Omit all images, then repeat exactly the lines below from the one containing "Nobody - from Kaiju No. 8 | played_at: 11/8/24" through the one containing "Los Santos | Total: 3.952 -> 3.955", both ends included.

--- Source records Enclosed Below ---

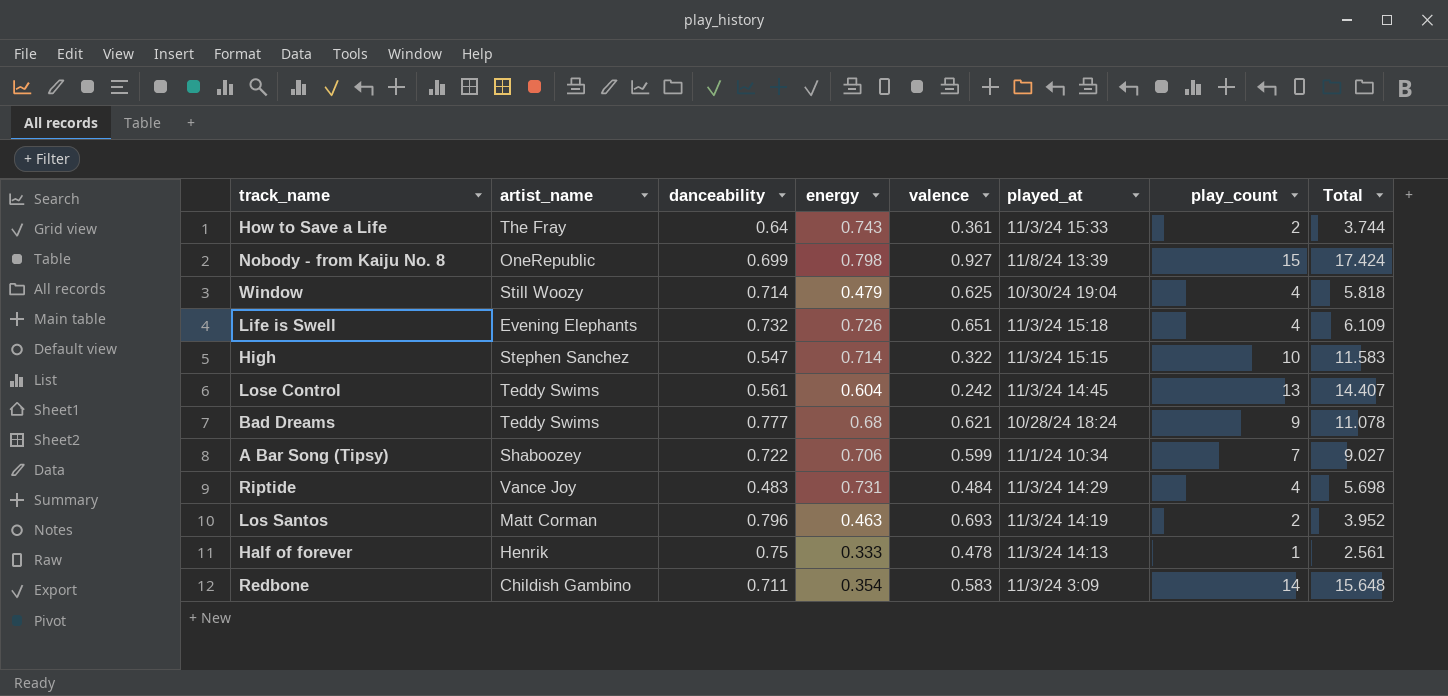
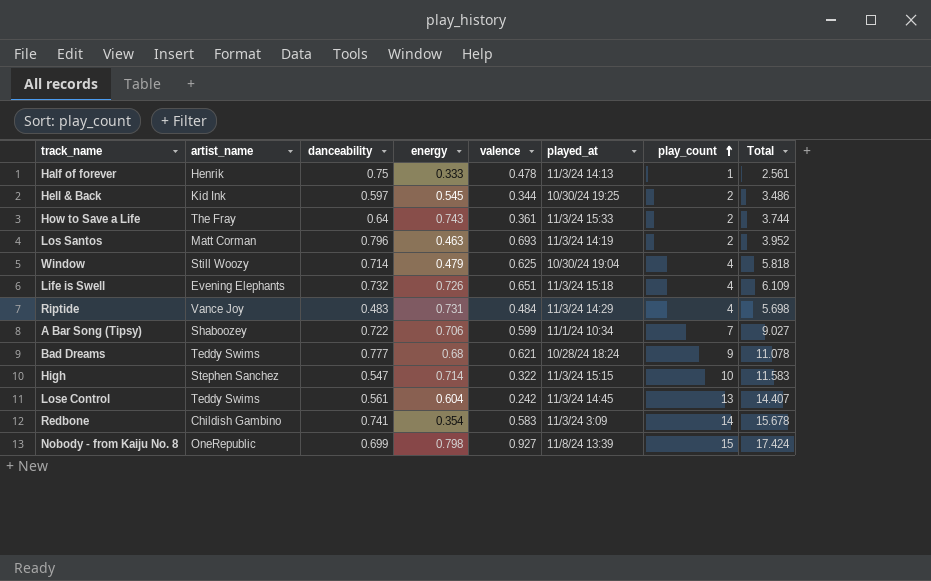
row order: none -> play_count ascending
row Hell & Back: none -> Kid Ink | 0.597 | 0.545 | 0.344 | 10/30/24 19:25 | 2 | 3.486
Redbone | danceability: 0.711 -> 0.741
Redbone | Total: 15.648 -> 15.678

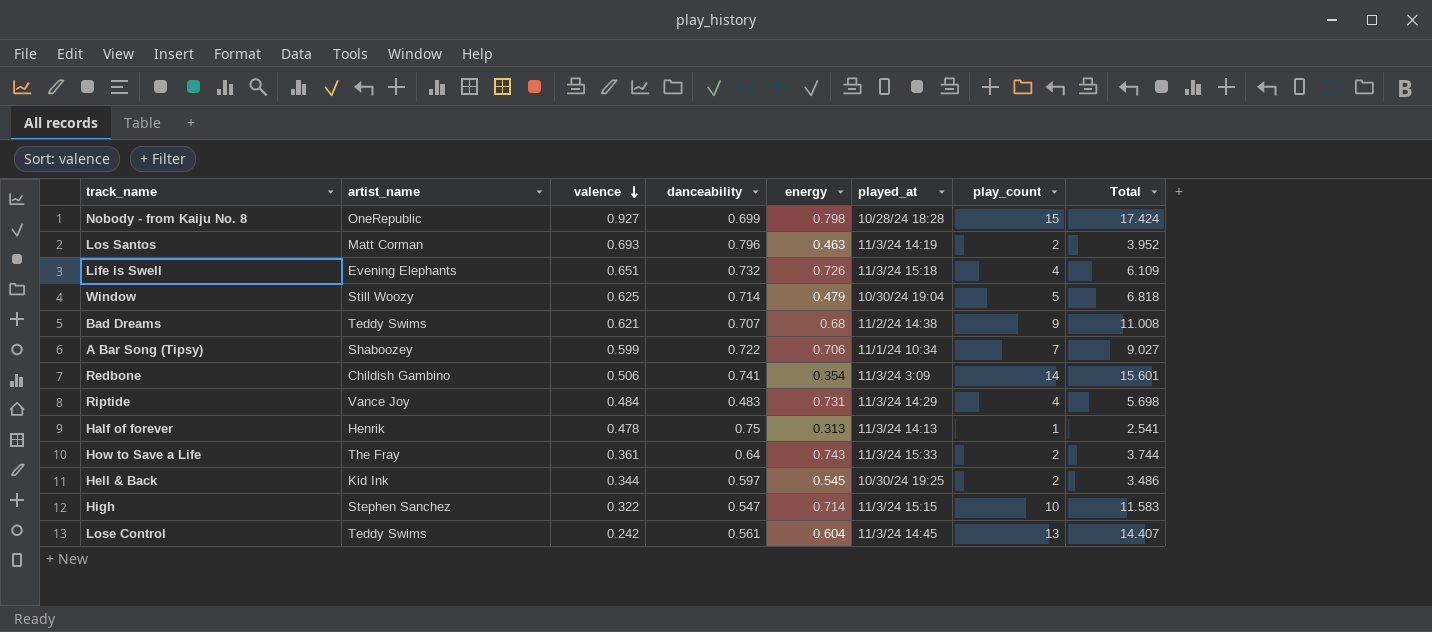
row order: play_count ascending -> valence descending
column valence | position: 5 -> 3
Nobody - from Kaiju No. 8 | played_at: 11/8/24 13:39 -> 10/28/24 18:28
Window | play_count: 4 -> 5
Window | Total: 5.818 -> 6.818
Bad Dreams | danceability: 0.777 -> 0.707
Bad Dreams | played_at: 10/28/24 18:24 -> 11/2/24 14:38
Bad Dreams | Total: 11.078 -> 11.008
Redbone | valence: 0.583 -> 0.506
Redbone | Total: 15.678 -> 15.601
Half of forever | energy: 0.333 -> 0.313
Half of forever | Total: 2.561 -> 2.541

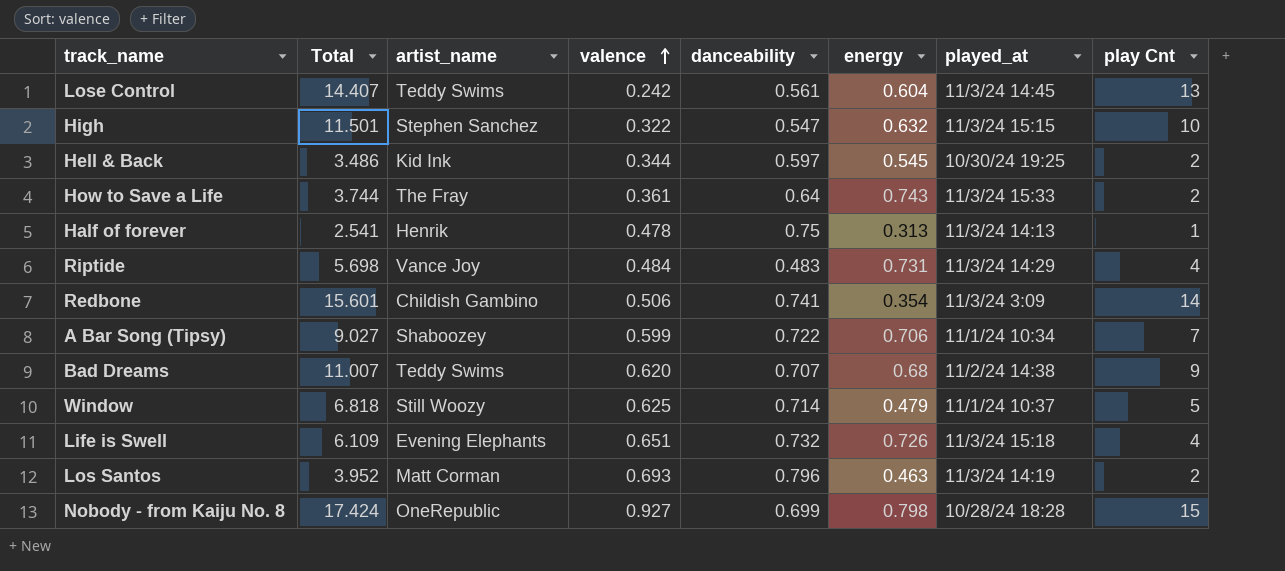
row order: valence descending -> valence ascending
column Total | position: 8 -> 2
column name: play_count -> play Cnt
High | Total: 11.583 -> 11.501
High | energy: 0.714 -> 0.632
Bad Dreams | Total: 11.008 -> 11.007
Bad Dreams | valence: 0.621 -> 0.620
Window | played_at: 10/30/24 19:04 -> 11/1/24 10:37

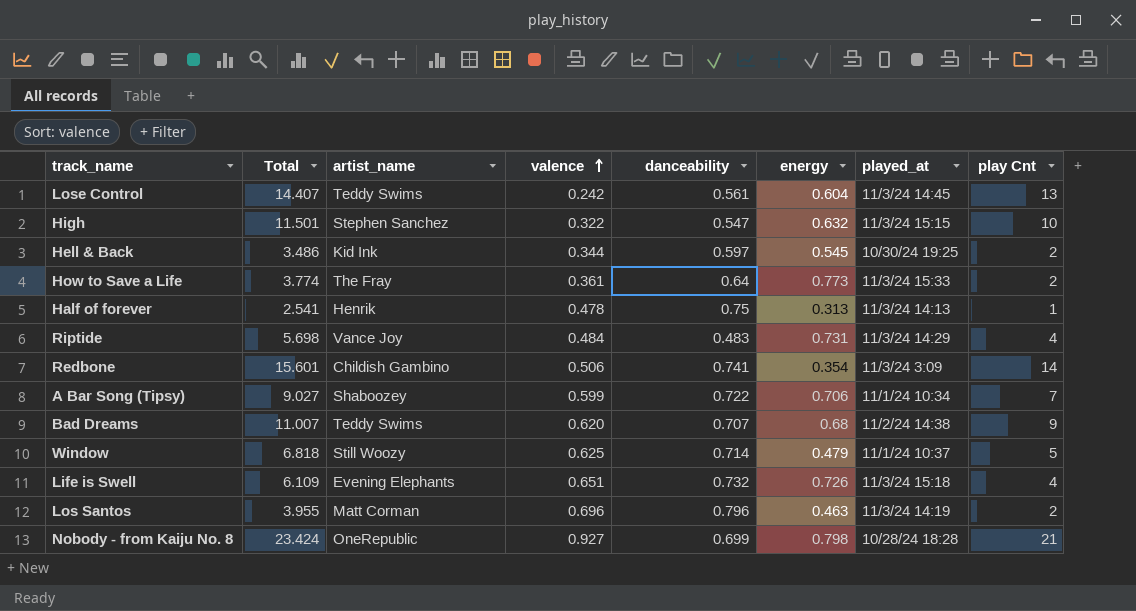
How to Save a Life | Total: 3.744 -> 3.774
How to Save a Life | energy: 0.743 -> 0.773
Los Santos | Total: 3.952 -> 3.955
Los Santos | valence: 0.693 -> 0.696
Nobody - from Kaiju No. 8 | Total: 17.424 -> 23.424
Nobody - from Kaiju No. 8 | play Cnt: 15 -> 21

--- End of Enclosed Source records ---

**Output below**.
Nobody - from Kaiju No. 8 | played_at: 11/8/24 13:39 -> 10/28/24 18:28
Window | play_count: 4 -> 5
Window | Total: 5.818 -> 6.818
Bad Dreams | danceability: 0.777 -> 0.707
Bad Dreams | played_at: 10/28/24 18:24 -> 11/2/24 14:38
Bad Dreams | Total: 11.078 -> 11.008
Redbone | valence: 0.583 -> 0.506
Redbone | Total: 15.678 -> 15.601
Half of forever | energy: 0.333 -> 0.313
Half of forever | Total: 2.561 -> 2.541

row order: valence descending -> valence ascending
column Total | position: 8 -> 2
column name: play_count -> play Cnt
High | Total: 11.583 -> 11.501
High | energy: 0.714 -> 0.632
Bad Dreams | Total: 11.008 -> 11.007
Bad Dreams | valence: 0.621 -> 0.620
Window | played_at: 10/30/24 19:04 -> 11/1/24 10:37

How to Save a Life | Total: 3.744 -> 3.774
How to Save a Life | energy: 0.743 -> 0.773
Los Santos | Total: 3.952 -> 3.955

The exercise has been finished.